BrainEncoding26 – Research Ideas & Implementation

Ideas grounded in recent literature (2022–2025) for improving MEG encoding models in the BrainEncoding26 Challenge. All implementable in PyTorch. Ordered by effort.

Neural Encoding with Deep Neural Networks

Priority Overview

Idea	Effort	Expected gain	Status
CLIP / DINOv2 backbone	2h	High	⬜ todo
Multi-layer feature concatenation	3h	Medium-high	⬜ todo
Dual-stream foveal + parafoveal	4h	Medium	⬜ todo
MLP regression head	4h	Medium	⬜ todo
Subject-specific adapter layers	1d	High (subject 60)	⬜ todo
Contrastive CLIP alignment	1d	Research-grade	⬜ todo

Idea 1 — CLIP / DINOv2 as Feature Backbone

Replace ResNet-18 with a frozen CLIP ViT-L/14 or DINOv2-L backbone.

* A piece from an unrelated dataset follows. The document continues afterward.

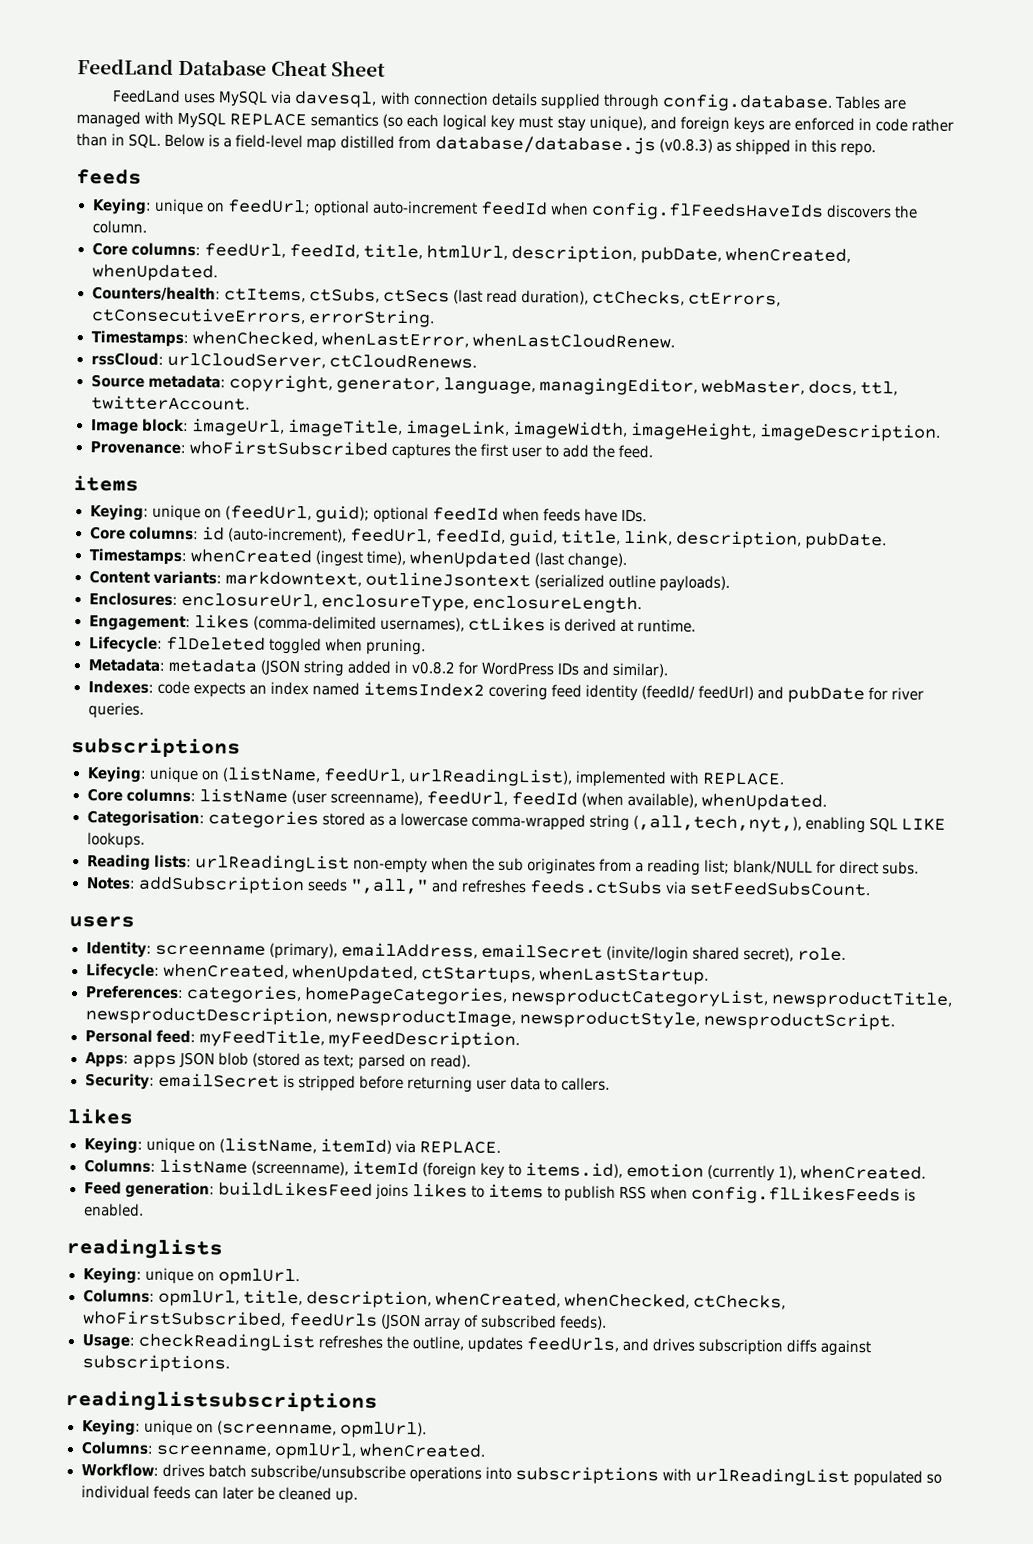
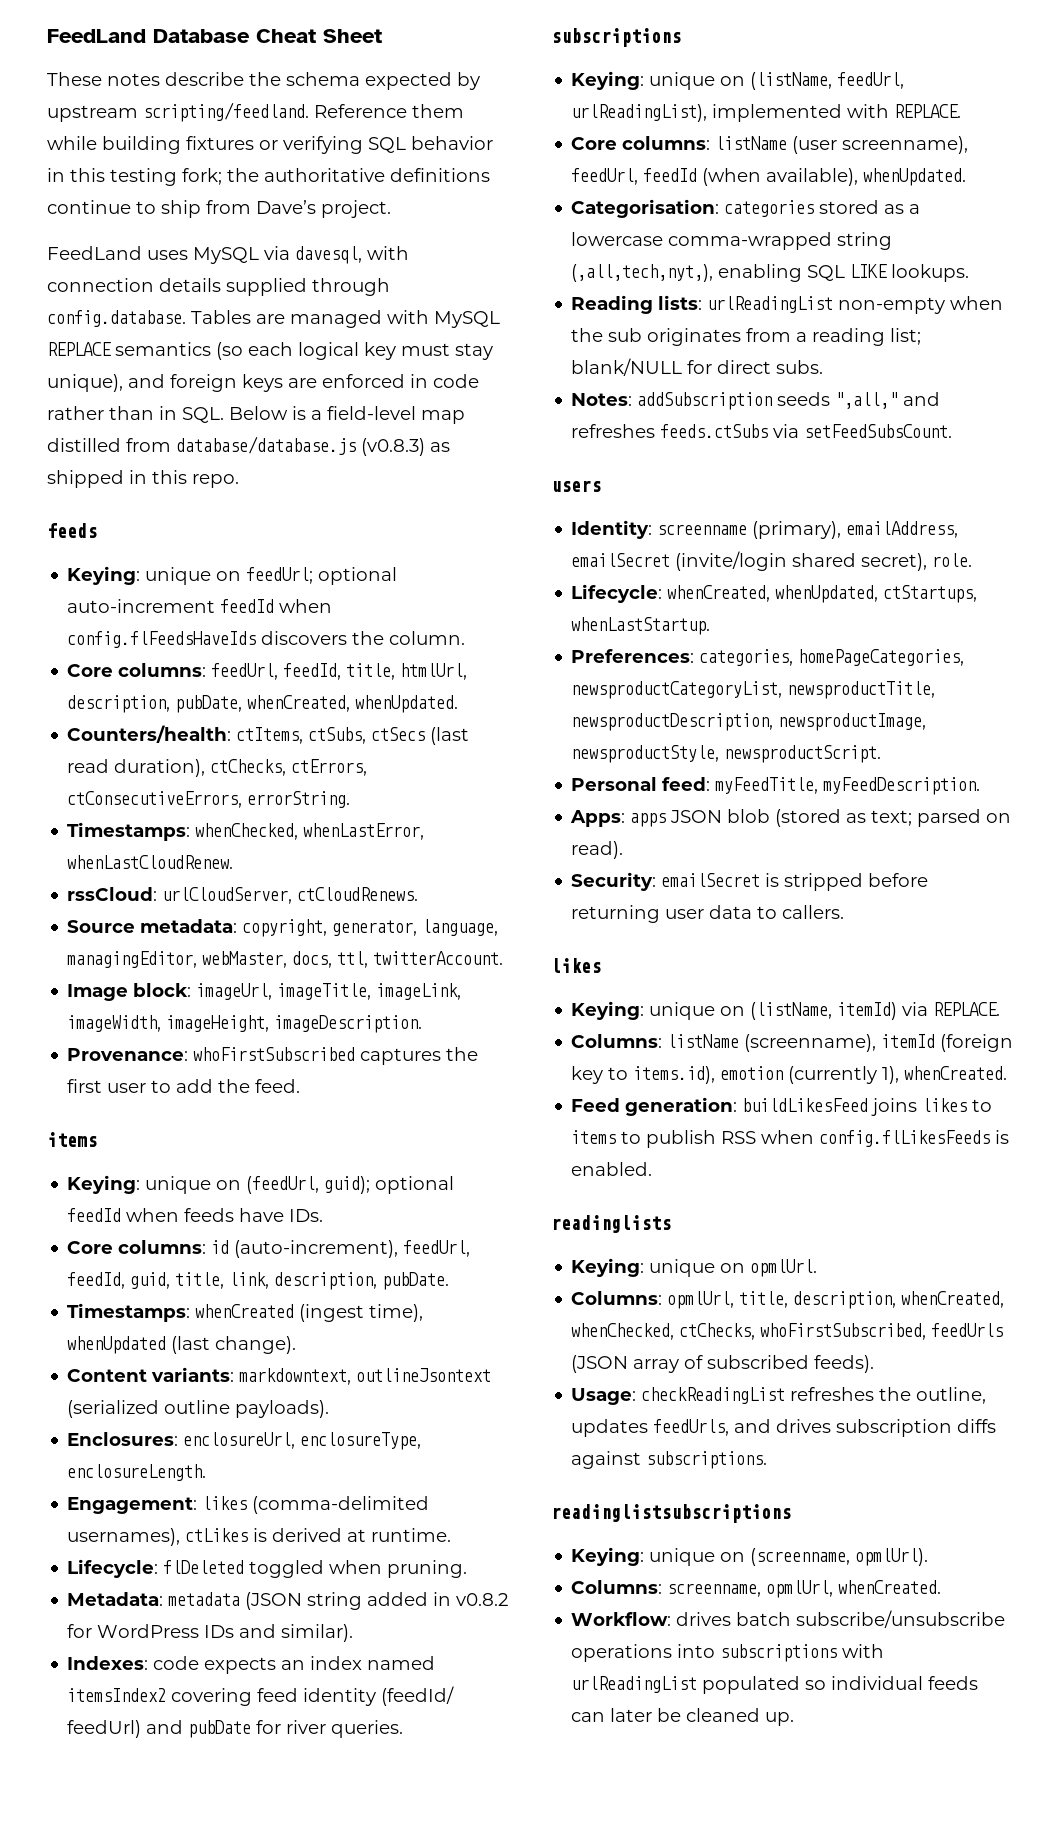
+ These notes describe the schema expected by upstream scripting/feedland. Reference them while building fixtures or verifying SQL behavior in this testing fork; the authoritative definitions continue to ship from Dave’s project.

📄 Recent paper: Benchetrit, Banville & King (ICLR 2024) — Brain Decoding: Toward Real-Time Reconstruction of Visual Perception (arXiv:2310.19812). Trained MEG encoding/decoding models using DINOv2/CLIP features, achieving 7× improvement over classic linear decoders. Late MEG responses (~150–500 ms) align best with DINOv2; early responses with lower-level features.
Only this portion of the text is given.